He glanced at the radiation dosimeter number on his DSKY. Thirty thousand roentgens an hour were spewing out of the core, and through the spacecraft, in an invisible hail of gamma and neutron radiation.


Thirty thousand. It was a hard number to believe. The safe limit, according to the mission rules, was one-thousandth of a roentgen per day.


“I guess we’re kind of privileged,” Priest said. “Nobody in the history of mankind has ever gotten up so close to an exposed nuclear reaction before. The victims of the Jap bombings were killed by heat and the shock wave rather than by radiation…”




May 5, 1986

Ukraine

The Mi-8 was flying over the cratered reactor. Marshall Serguey Akhromeyev and Soviet Premier Nikolai Ryzhkov were hard-boiled individuals; they had survived Stalin purges and the Great Patriotic War that had killed 30 million people. Even then however Ryzhkov could said that Akhromeyev was disturbed. They could see some kind of smoke plume coming out of the ruined powerplant – ten thousands of roentgens slipping through the atmosphere every second. Akhromeyev was haunted by worker Alexander Yuvchenko's badly burned face, the tears flowing down over the blisters as he told his story.

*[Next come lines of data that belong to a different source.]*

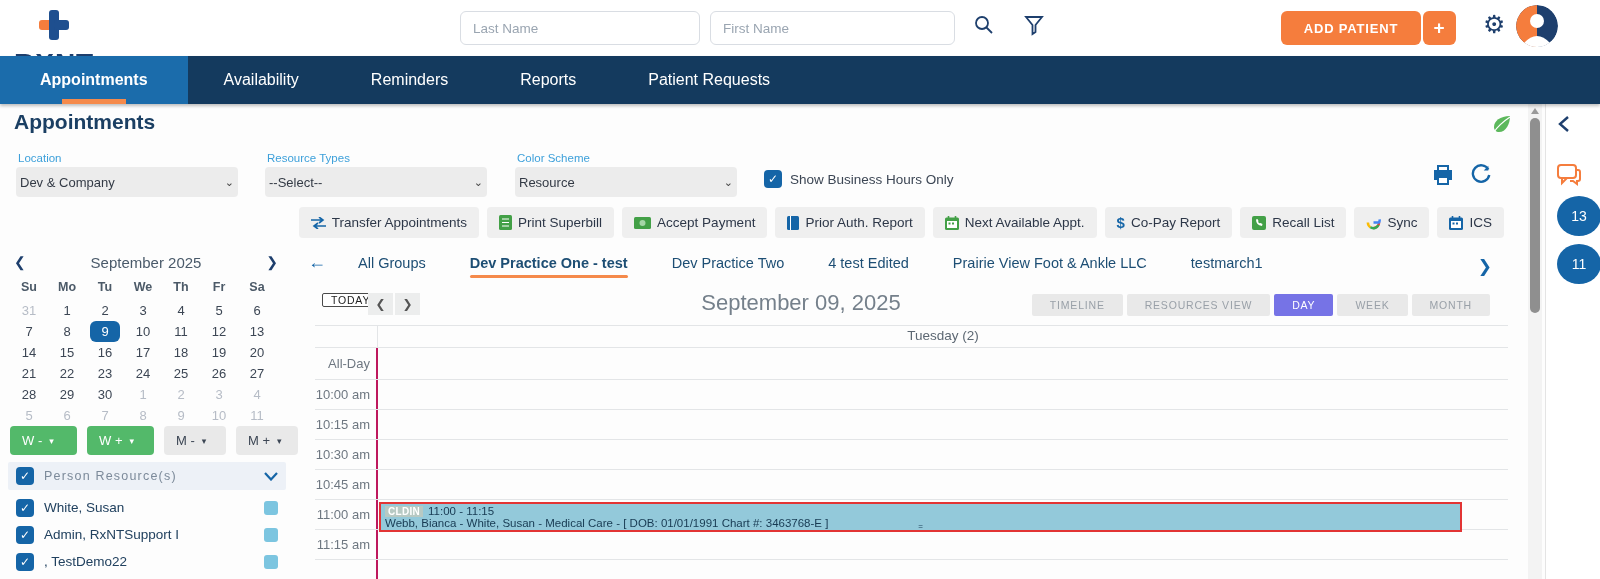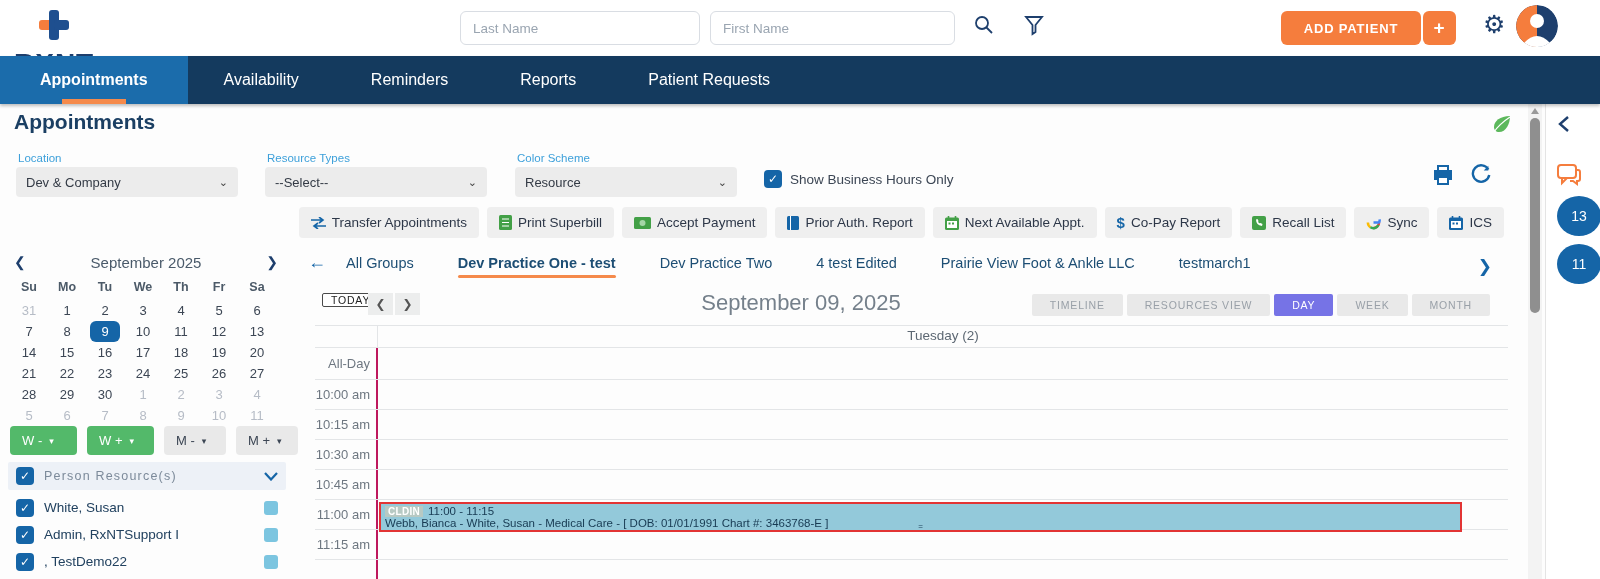--- a/index.html
+++ b/index.html
@@ -27,21 +27,21 @@
   .nav-tab.active::after { content:""; position:absolute; left:50%; transform:translateX(-50%);
     bottom:0; width:64px; height:5px; background:#f58a4b; }
 
   
   .content { position:absolute; left:0; top:104px; width:1600px; height:475px; background:#fdfdfd; }
   .page-title { position:absolute; left:14px; top:6px; font-size:21px; font-weight:bold; color:#1b3f63; }
   .leaf { position:absolute; left:1490px; top:10px; }
 
   .filter-label { position:absolute; top:48px; font-size:11.5px; color:#3da0da; }
   .select { position:absolute; top:63px; height:30px; background:#ececec; border-radius:4px;
-    font-size:13px; color:#333a45; display:flex; align-items:center; padding:0 10px; cursor:pointer; }
+    font-size:13px; color:#333a45; display:flex; align-items:center; padding:0 4px; cursor:pointer; }
   .select .sel-caret { margin-left:auto; color:#444; font-size:11px; }
   .chk { width:18px; height:18px; background:#1565a7; border-radius:4px; color:#fff; font-size:12px;
     display:flex; align-items:center; justify-content:center; cursor:pointer; flex:0 0 18px; }
   .bh-row { position:absolute; left:764px; top:66px; display:flex; align-items:center; gap:8px; }
   .bh-label { font-size:13.5px; color:#3c4654; }
   .tool-ic { position:absolute; top:60px; cursor:pointer; }
 
   .actions { position:absolute; top:103px; right:96px; display:flex; gap:8px; }
   .act-btn { height:31px; background:#efefef; border:none; border-radius:4px; font-size:13.5px;
     color:#2d3748; display:flex; align-items:center; gap:6px; padding:0 12px; cursor:pointer;
@@ -70,21 +70,21 @@
   .res-head-label { font-size:12.5px; color:#7c8a9a; letter-spacing:1.2px; flex:1; }
   .res-row { position:absolute; left:8px; width:278px; height:27px; display:flex; align-items:center;
     gap:10px; padding:0 8px; }
   .res-name { font-size:13.5px; color:#21415f; flex:1; }
   .swatch { width:14px; height:14px; border-radius:3px; background:#7cc5e0; }
 
   
   .main { position:absolute; left:296px; top:0; width:1224px; height:475px; }
   .grp-row { position:absolute; left:0; top:148px; width:1224px; display:flex; align-items:center; }
   .grp-back { color:#1565a7; font-size:18px; font-weight:bold; margin-left:12px; cursor:pointer; }
-  .grp-tabs { display:flex; gap:44px; margin-left:20px; }
+  .grp-tabs { display:flex; gap:44px; margin-left:32px; }
   .grp-tab { position:relative; font-size:14.5px; color:#1d4e74; cursor:pointer; white-space:nowrap; }
   .grp-tab.active { font-weight:bold; }
   .grp-tab.active::after { content:""; position:absolute; left:0; right:0; bottom:-7px; height:3px;
     background:#f58a4b; border-radius:2px; }
   .grp-fwd { position:absolute; right:28px; top:152px; color:#1565a7; font-size:17px; font-weight:bold; cursor:pointer; }
 
   .date-row { position:absolute; left:0; top:186px; width:1224px; height:28px; }
   .today-btn { position:absolute; left:19px; top:3px; height:14px; background:#fff; border:1px solid #4a4a4a;
     border-radius:2px; font-size:10.5px; letter-spacing:0.8px; color:#222; padding:0 8px; cursor:pointer; font-family:inherit;margin-left:7px; }
   .dn-btn { position:absolute; top:3px; width:25px; height:22px; background:#eceded; border:none;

"It was an apocalyptic sight: flames shot into the sky; sparks showered from the severed 6,000-volt cables hanging from the smashed circulation pumps; burst water and nitrogen tanks dangled in the air above the red-hot wreckage of the reactor hall. The air ignited the hot graphite and started a graphite fire. After the larger explosion a number of employees at the power station went outside to get a clearer view of the extent of the damage. We stopped outside and looked up towards the reactor hall and saw a LASER-like beam of light bluish light, caused by the ionization of air, that appeared to flood up into infinity. I was momentarily transfixed by the eerie glow."

Cherenkov radiation. Akhromeyev shivered. Nobody in the history of mankind has ever gotten up so close to an exposed nuclear reaction before.

Down on the ground he could see small silhouettes swarming around the ruined powerplant – hundreds of soldiers building the infamous sarcophagus.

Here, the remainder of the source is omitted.